LISTED RECORDS »
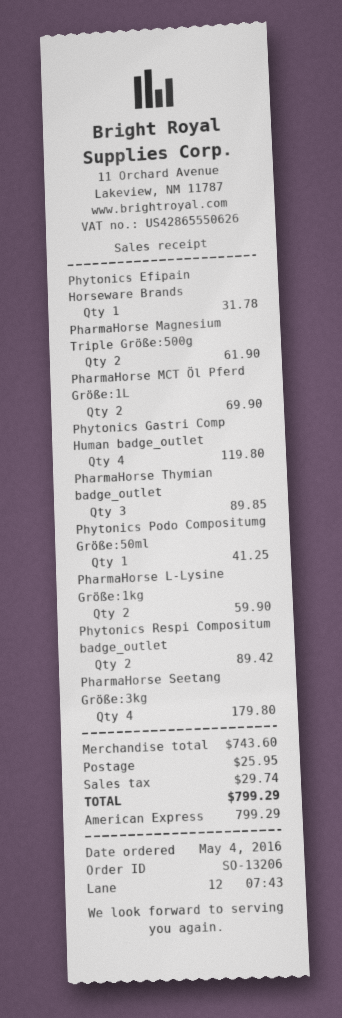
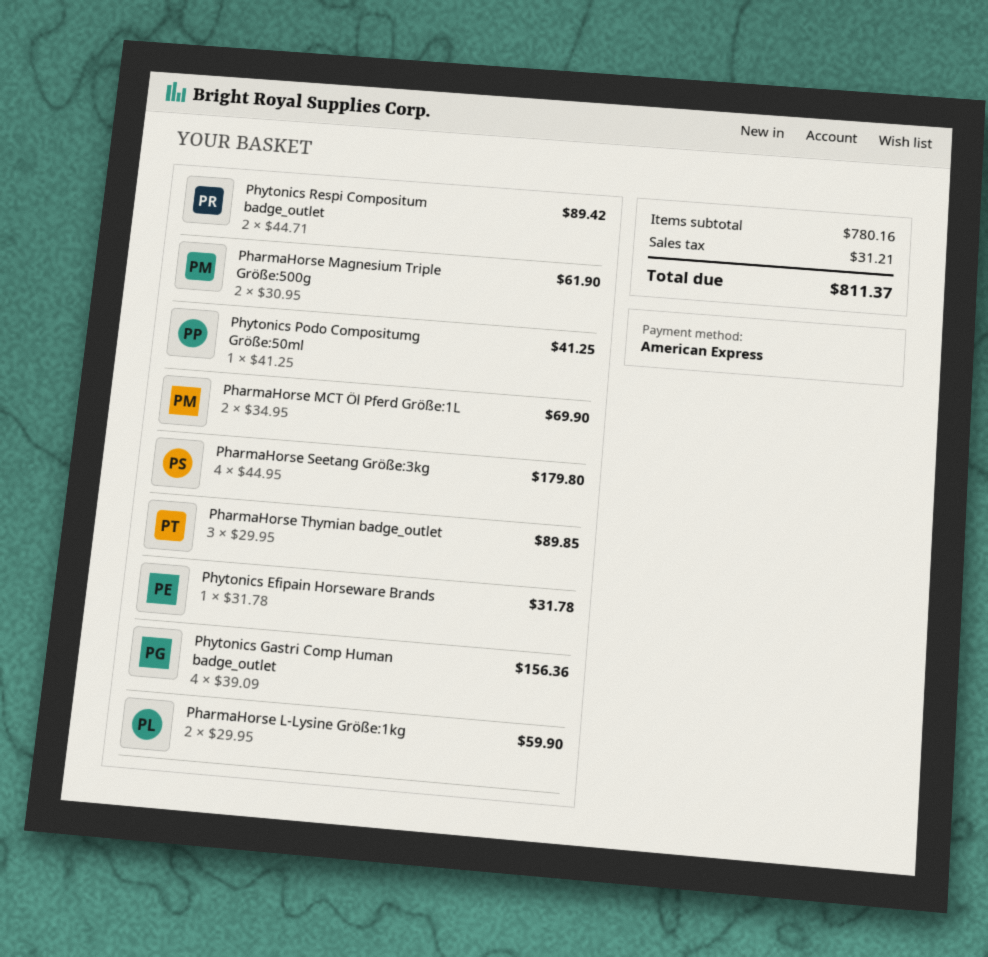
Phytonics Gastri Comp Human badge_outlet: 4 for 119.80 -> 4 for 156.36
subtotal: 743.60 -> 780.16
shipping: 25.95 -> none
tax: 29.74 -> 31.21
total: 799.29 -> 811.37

PROBLEM DETAILS »
Line by line, reproduce the material above exactly, leaving each picture out.

PROBLEM SOLUTION »
Phytonics Gastri Comp Human badge_outlet: 4 for 119.80 -> 4 for 156.36
subtotal: 743.60 -> 780.16
shipping: 25.95 -> none
tax: 29.74 -> 31.21
total: 799.29 -> 811.37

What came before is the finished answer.